EXERCISE DESCRIPTION:
In the entries below, find the line with "(413, 251) none -> (217, 277) //" and the line with "(330, 193) none"; give again those lines and every line between them, exactly.

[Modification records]

--------

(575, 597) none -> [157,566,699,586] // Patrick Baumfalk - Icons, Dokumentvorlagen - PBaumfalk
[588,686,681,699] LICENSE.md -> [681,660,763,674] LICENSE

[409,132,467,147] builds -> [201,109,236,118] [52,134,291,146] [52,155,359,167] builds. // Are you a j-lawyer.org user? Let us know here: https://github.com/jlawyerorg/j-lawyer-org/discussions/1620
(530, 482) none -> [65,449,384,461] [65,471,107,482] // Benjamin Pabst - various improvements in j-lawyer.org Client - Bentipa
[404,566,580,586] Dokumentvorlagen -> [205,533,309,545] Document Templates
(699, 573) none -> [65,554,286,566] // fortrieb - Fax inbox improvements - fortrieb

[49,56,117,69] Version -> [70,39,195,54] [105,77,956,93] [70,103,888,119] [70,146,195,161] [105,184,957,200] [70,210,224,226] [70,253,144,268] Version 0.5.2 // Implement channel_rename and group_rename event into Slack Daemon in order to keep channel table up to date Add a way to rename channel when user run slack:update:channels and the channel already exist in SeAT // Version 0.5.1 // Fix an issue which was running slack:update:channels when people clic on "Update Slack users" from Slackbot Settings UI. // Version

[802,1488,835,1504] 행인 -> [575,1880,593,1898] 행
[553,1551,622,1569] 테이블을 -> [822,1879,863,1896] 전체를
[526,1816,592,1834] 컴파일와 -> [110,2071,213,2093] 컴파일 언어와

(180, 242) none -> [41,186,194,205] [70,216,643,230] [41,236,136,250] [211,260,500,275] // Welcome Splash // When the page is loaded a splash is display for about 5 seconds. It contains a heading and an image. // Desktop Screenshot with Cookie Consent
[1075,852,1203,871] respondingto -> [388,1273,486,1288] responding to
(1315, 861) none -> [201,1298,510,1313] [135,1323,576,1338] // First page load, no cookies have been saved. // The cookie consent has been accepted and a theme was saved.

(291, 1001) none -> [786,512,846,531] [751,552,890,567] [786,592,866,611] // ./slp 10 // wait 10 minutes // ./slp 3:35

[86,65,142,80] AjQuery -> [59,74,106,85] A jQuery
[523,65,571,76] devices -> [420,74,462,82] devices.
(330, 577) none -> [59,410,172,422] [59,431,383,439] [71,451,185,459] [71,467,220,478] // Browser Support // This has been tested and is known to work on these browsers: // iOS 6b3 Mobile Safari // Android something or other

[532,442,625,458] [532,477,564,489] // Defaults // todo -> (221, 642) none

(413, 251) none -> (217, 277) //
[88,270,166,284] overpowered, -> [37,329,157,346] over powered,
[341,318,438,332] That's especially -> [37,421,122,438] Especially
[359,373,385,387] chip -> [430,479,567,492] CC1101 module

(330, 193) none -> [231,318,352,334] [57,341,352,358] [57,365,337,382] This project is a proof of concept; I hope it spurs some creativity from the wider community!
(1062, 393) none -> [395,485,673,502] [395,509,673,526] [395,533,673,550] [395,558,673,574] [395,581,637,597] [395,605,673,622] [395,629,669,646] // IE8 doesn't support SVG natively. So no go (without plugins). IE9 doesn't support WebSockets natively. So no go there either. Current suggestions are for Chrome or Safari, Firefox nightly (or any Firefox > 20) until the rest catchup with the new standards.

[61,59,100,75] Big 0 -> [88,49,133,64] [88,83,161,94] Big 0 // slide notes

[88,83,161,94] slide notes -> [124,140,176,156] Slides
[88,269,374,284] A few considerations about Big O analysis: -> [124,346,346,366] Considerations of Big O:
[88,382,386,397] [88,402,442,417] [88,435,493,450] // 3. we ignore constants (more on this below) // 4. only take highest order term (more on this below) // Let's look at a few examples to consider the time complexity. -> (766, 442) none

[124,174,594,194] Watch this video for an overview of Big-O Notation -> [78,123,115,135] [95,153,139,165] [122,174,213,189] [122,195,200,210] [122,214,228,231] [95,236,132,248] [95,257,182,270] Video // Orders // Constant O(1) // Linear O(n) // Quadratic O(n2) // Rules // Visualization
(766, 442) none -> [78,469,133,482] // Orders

--------

YOUR RESPONSE:
(413, 251) none -> (217, 277) //
[88,270,166,284] overpowered, -> [37,329,157,346] over powered,
[341,318,438,332] That's especially -> [37,421,122,438] Especially
[359,373,385,387] chip -> [430,479,567,492] CC1101 module

(330, 193) none -> [231,318,352,334] [57,341,352,358] [57,365,337,382] This project is a proof of concept; I hope it spurs some creativity from the wider community!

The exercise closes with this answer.